Sgomberata occupazione a Centocelle

Di Daniele Nalbone

Sgomberata l'occupazione abitativa di Centocelle, proprio poche ore prima della discussione del Piano casa di Alemanno

Roma. Dopo l’idroscalo di Ostia, con l’abbattimento di case e baracche, il quartiere di Centocelle è stato scenario questa mattina del secondo sgombero in soli due giorni. Sono quasi le dieci quando decine di agenti fanno irruzione nell’ex scuola Tommaso Grassi nel VII Municipio, occupata venerdì scorso da famiglie in emergenza abitativa. «Un primo gruppo di carabinieri ha sfondato il cancello di entrata» racconta una donna all’interno della struttura al momento dell’irruzione «per poi spintonare le persone che hanno provato a resistere pacificamente allo sgombero». E il tentativo di difendere l’occupazione da parte di una decina di attivisti saliti sul tetto è stato represso da una cinquantina di agenti che hanno trascinato fuori dalla scuola coloro che provavano a resistere, tentando inutilmente di dividere i migranti dagli italiani. E’ così che a meno di 24 ore dalla discussione in aula consiliare del Piano Casa della giunta Alemanno l’emergenza abitativa romana viene trasformata per l’ennesima volta in problema di ordine pubblico.

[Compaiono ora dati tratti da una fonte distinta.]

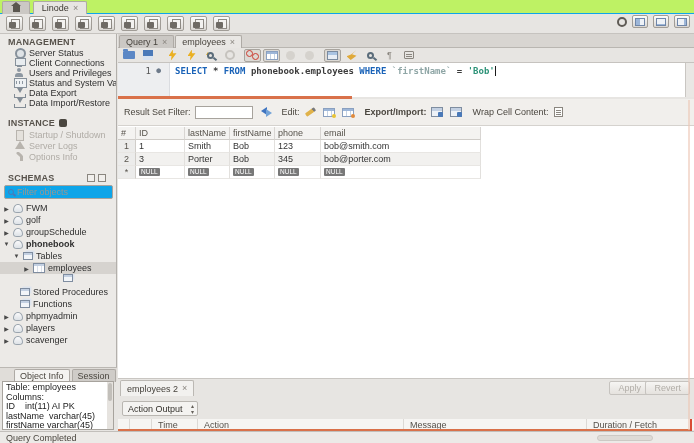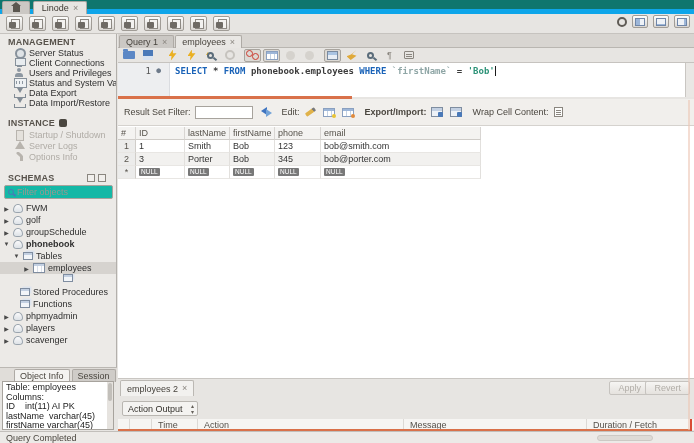--- a/index.html
+++ b/index.html
@@ -10,7 +10,7 @@
   .abs { position:absolute; }
 
   
-  .wintabs { left:0; top:0; width:694px; height:14px; background:#0f766e; border-bottom:5px solid #0ea5e9; }
+  .wintabs { left:0; top:0; width:694px; height:14px; background:#bef264; border-bottom:1px solid #0ea5e9; }
   .hometab { left:2px; top:1px; width:28px; height:13px; background:#cbc8c4; border:1px solid #aeaaa5; border-bottom:none;
              border-radius:2px 2px 0 0; display:flex; align-items:center; justify-content:center; }
   .home-ico { position:relative; width:11px; height:8px; }

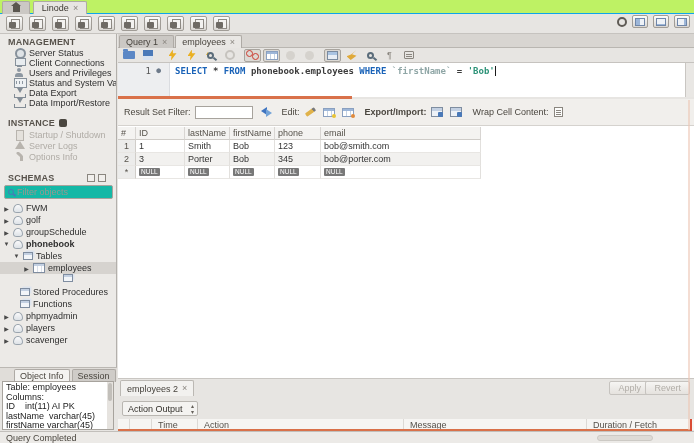--- a/index.html
+++ b/index.html
@@ -62,7 +62,7 @@
   .hico-server::before { content:""; position:absolute; inset:0; background:#4a463f; border-radius:2px; }
   .hico-sq { width:8px; height:8px; border:1px solid #8a867f; background:#f1efec; }
 
-  .filterbox { position:absolute; left:4px; width:109px; height:14px; background:#14b8a6; border:1px solid #a7a39d; border-radius:2px;
+  .filterbox { position:absolute; left:4px; width:109px; height:14px; background:#0ea5e9; border:1px solid #a7a39d; border-radius:2px;
                display:flex; align-items:center; gap:3px; padding-left:3px; }
   .mag { width:6px; height:6px; border:1.5px solid #4a79b8; border-radius:50%; position:relative; flex:none; }
   .mag::after { content:""; position:absolute; left:4px; top:4px; width:3px; height:1.5px; background:#4a79b8; transform:rotate(40deg); }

Un modo per «avvelenare l’aria e disegnare le prove generali per un piano casa che non fornisce risposte adeguate all’emergenza abitativa di questa città» commentano i movimenti di lotta per il diritto all’abitare durante una conferenza stampa tenutasi, nel pomeriggio, in piazza del Campidoglio. «Attaccare in questo modo, dopo le cariche sotto la prefettura, i movimenti per il diritto all’abitare aumenta la tensione in maniera irresponsabile. Questo avviene perché la politica sta abdicando al suo ruolo consegnando le conseguenze della crisi e i conflitti inevitabili al prefetto e al questore di Roma».